Schütze and his colleagues found that using only the LSI feature vectors provided the best filtering effectiveness with linear discriminant analysis and with logistic regression, and that their implementation of linear discriminant analysis was the better of the two techniques. They also found that both the linear and nonlinear networks were able to equal the effectiveness of linear discriminant analysis on the LSI feature vectors, but that both types of networks performed slightly (but not statistically significantly) better when presented with both sets of selected features simultaneously.

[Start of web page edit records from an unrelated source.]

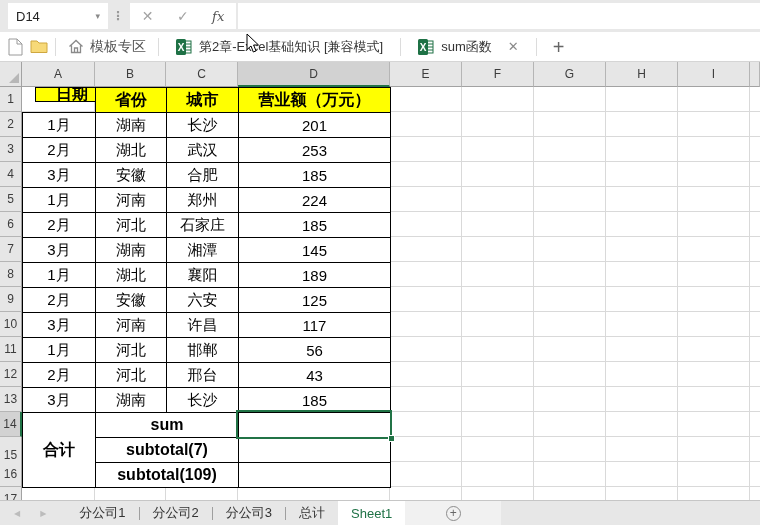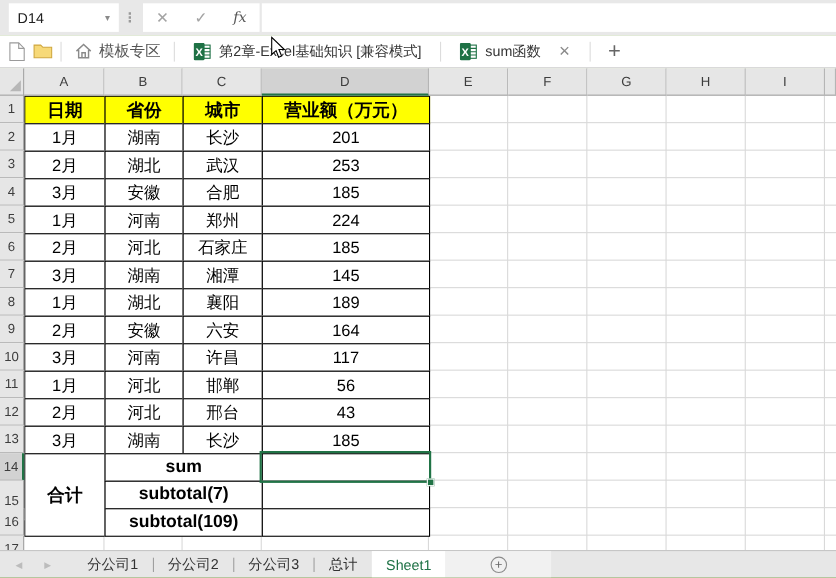--- a/index.html
+++ b/index.html
@@ -163,7 +163,7 @@
       <div class="gl" style="left: 22px; top: 374px; width: 738px; height: 1px;"></div>
       <div class="gl" style="left: 22px; top: 399px; width: 738px; height: 1px;"></div>
       <div class="gl" style="left: 22px; top: 424px; width: 738px; height: 1px;"></div>
-      <div class="tcell hdr" style="left: 22px; top: 25px; width: 74px; height: 26px;">日期</div>
+      <div class="tcell hdr" style="left: 35px; top: 25px; width: 74px; height: 15px;">日期</div>
       <div class="tcell hdr" style="left: 95px; top: 25px; width: 72px; height: 26px;">省份</div>
       <div class="tcell hdr" style="left: 166px; top: 25px; width: 73px; height: 26px; text-align: center;">城市</div>
       <div class="tcell hdr" style="left: 238px; top: 25px; width: 153px; height: 26px;">营业额（万元）</div>

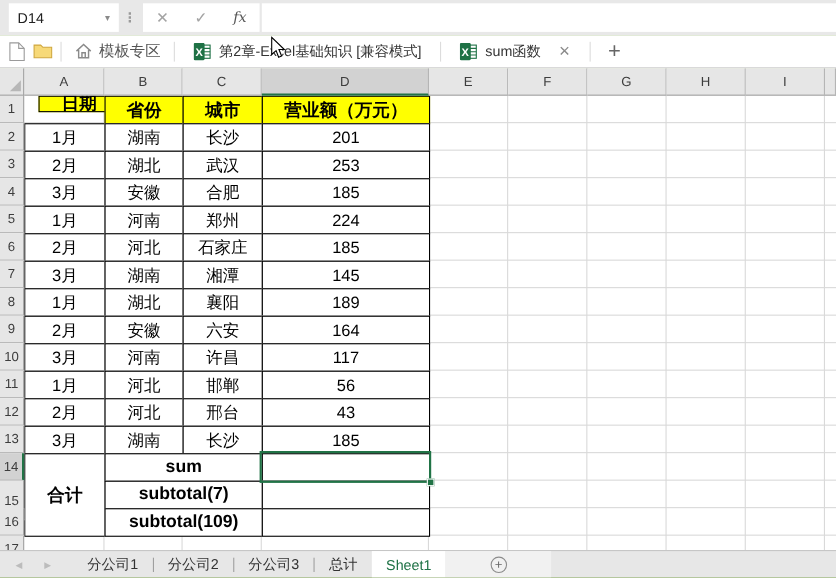--- a/index.html
+++ b/index.html
@@ -198,7 +198,7 @@
       <div class="tcell" style="left: 22px; top: 225px; width: 74px; height: 26px;">2月</div>
       <div class="tcell" style="left: 95px; top: 225px; width: 72px; height: 26px;">安徽</div>
       <div class="tcell" style="left: 166px; top: 225px; width: 73px; height: 26px;">六安</div>
-      <div class="tcell" style="left: 238px; top: 225px; width: 153px; height: 26px;">164</div>
+      <div class="tcell" style="left: 238px; top: 225px; width: 153px; height: 26px;">125</div>
       <div class="tcell" style="left: 22px; top: 250px; width: 74px; height: 26px;">3月</div>
       <div class="tcell" style="left: 95px; top: 250px; width: 72px; height: 26px;">河南</div>
       <div class="tcell" style="left: 166px; top: 250px; width: 73px; height: 26px;">许昌</div>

Finally, they found that a nonlinear neural network resulted in no improvement over their simpler linear network.
Exploring another machine learning technique, Sheth implemented a genetic algorithm to filter Internet News in a system called ``Newt.'' A genetic algorithm uses algorithmic analogues to the genetic crossover and mutation operations to generate candidate profiles that inherit useful features from their ancestors, and uses competition to identify and retain the best ones. Candidate profiles in Newt were vectors of term weights. Relevance Feedback based on explicit binary evaluations of articles was used to improve candidate profiles, moving them closer in the vector space to the representation of desirable articles and further from the representation of undesirable ones. In machine learning this approach is referred to as ``hill climbing.'' The crossover operator was periodically applied to combine segments of two candidate profiles which were among those that had produced the highest ranks (using a cosine similarity measure) for articles that the user later identified as desirable. A mutation operator was sometimes applied to the newsgroup name to explore whether existing candidate profiles would perform well on newsgroups with similar names. All of the candidate profiles contributed to the ranking of the documents shown to the user, although those which consistently performed well contributed more strongly to the ranking. Hence, the profile itself was determined by the population of candidate profiles, rather than by any individual candidate.
Sheth evaluated Newt using a technique referred to in machine learning as a ``synthetic user.'' By generating (rather than assessing) user preferences, the synthetic user technique allows specific aspects of a machine learning algorithm's performance (e.g., learning rate) to be assessed. Sheth created synthetic users whose interests were deemed to be satisfied whenever at least one word from a list associated with that simulated user appeared in an article. Using this technique he found that although individual candidate profiles were able to learn to satisfy a simulated user quickly, when the simulated user's interest shifted abruptly (simulated by changing the list of words associated with the simulated user) individual candidate profiles were slower to adapt. When evaluating complete profiles made up of populations of individual candidates, Sheth demonstrated the ability to control the adaptation rate by adjusting parameters of the genetic algorithm. Simulated users lack the sophistication of human relevance judgements, but the technique is both economical and reproducible, so it is useful for certain types of evaluations.